Short-term survival after tagging
Two groups of sea lamprey from the Fort River were used for direct comparison of survival for tagged and untagged (control) animals. Group 1 sea lamprey (n = 20 tagged; 23 control) were tagged November 19, 2013, and group 2 sea lamprey (n = 20 tagged; 15 control) were tagged December 6, 2013; each group was housed in a separate observation tank. Tanks were monitored daily Monday to Friday, and sea lamprey were removed if dead, or generally unresponsive and showing obvious signs of impairment (i.e. minimal reaction to stimulus, large protruding viscera, etc.), or exhibiting signs of fungal growth. Any visible symptoms were recorded at the time of removal. The effect of tagging on survival was evaluated by comparing Kaplan–Meier survival curves of tagged and control sea lamprey from groups 1 and 2 at 24 h post-tagging and on January 22, 2014, 64 day (group 1) and 47 day (group 2) post-tagging using a log-rank analysis.
Long-term survival and tag retention
After conclusion of the tagged versus control observation period, all tagged sea lamprey from groups 1 and 2 were stocked into a common observation tank and held for long-term assessment. Additionally, 110 sea lamprey from Lake Champlain tributaries, hereafter referred to as group 3, were tagged February 4, 2014, and stocked into a separate observation tank; for these lamprey, survival during the 60 day prior to tagging was monitored for comparison with tagging mortality. The long-term survival of all tagged sea lamprey was monitored until March 17, 2014.
Initial total length of sea lamprey was compared among tagging groups using ANOVA, and length differences between groups were identified using Tukey–Kramer HSD test. A logistic regression analysis using a likelihood ratio test (LRT) was used to determine whether total length influenced survival. All analyses were conducted in JMP ® Pro 11 (SAS Institute Inc., Cary, NC).

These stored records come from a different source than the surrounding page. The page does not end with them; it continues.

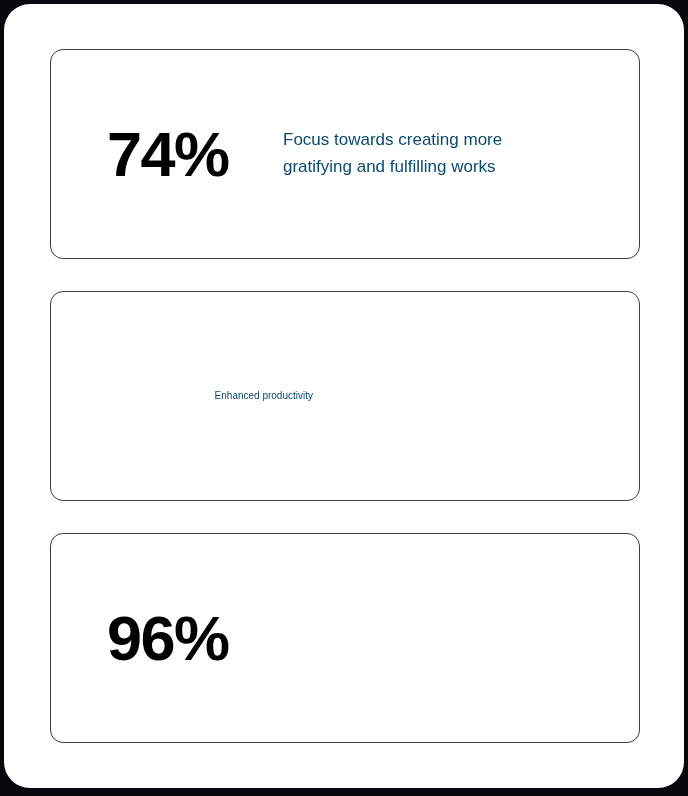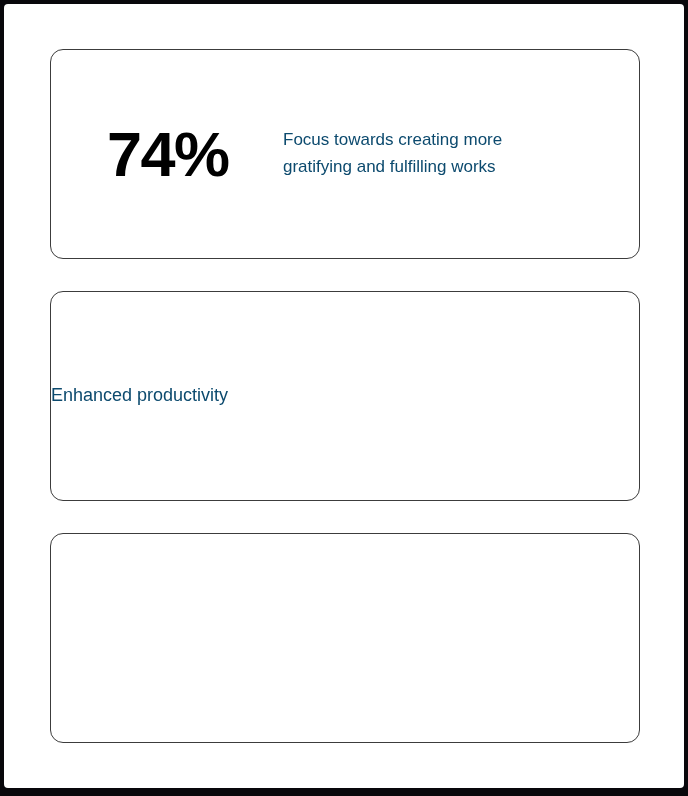"74%" .page-frame { border-radius: 4px -> 26px }
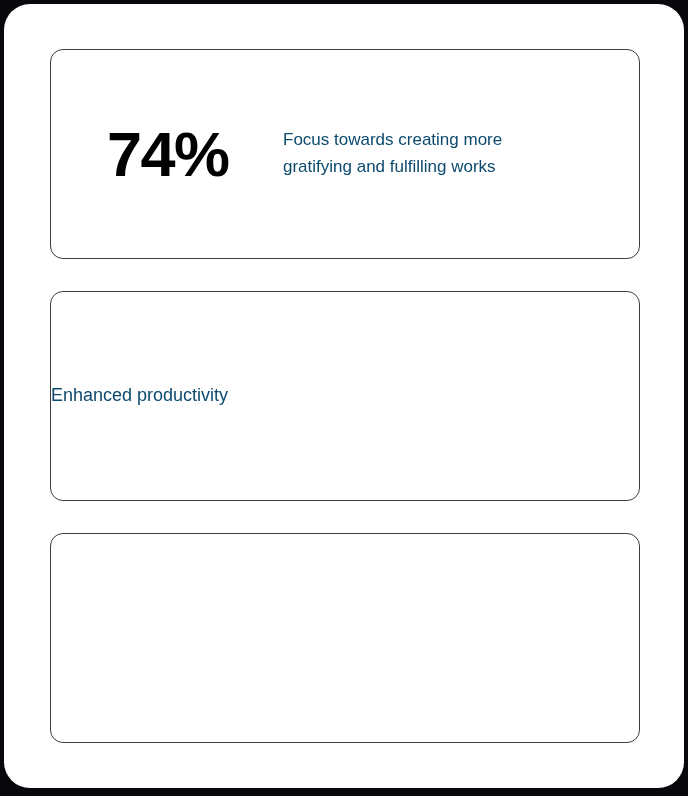"Enhanced productivity" .stat-card.compact-desc .stat-desc { font-size: 18px -> 10px; text-align: none -> right }
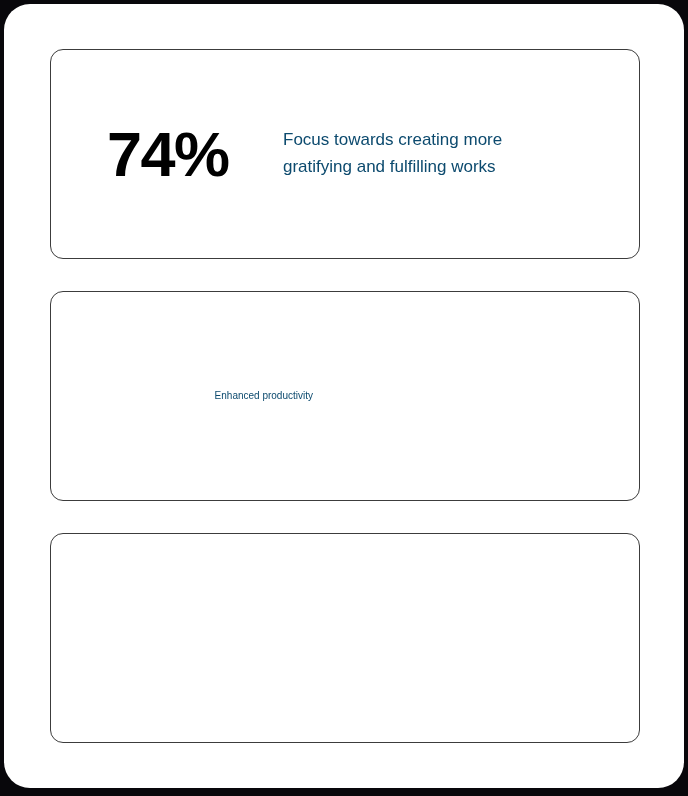"96%" div.stat-value { html: none -> <div>96%</div> }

All tagged sea lamprey were scanned for tags using a PIT reader, and incisions were inspected on March 4, 2014. Percent tag retention was calculated for each tagging group. The proportion of sea lamprey in each tagging group with wounds sufficiently healed to no longer be vulnerable to tag loss was calculated. Incisions with healed skin, healed muscle, and the internal muscle appearing closed were considered sufficiently healed to prevent tag loss while incisions that remained open or with bulging muscle were considered still vulnerable to tag loss.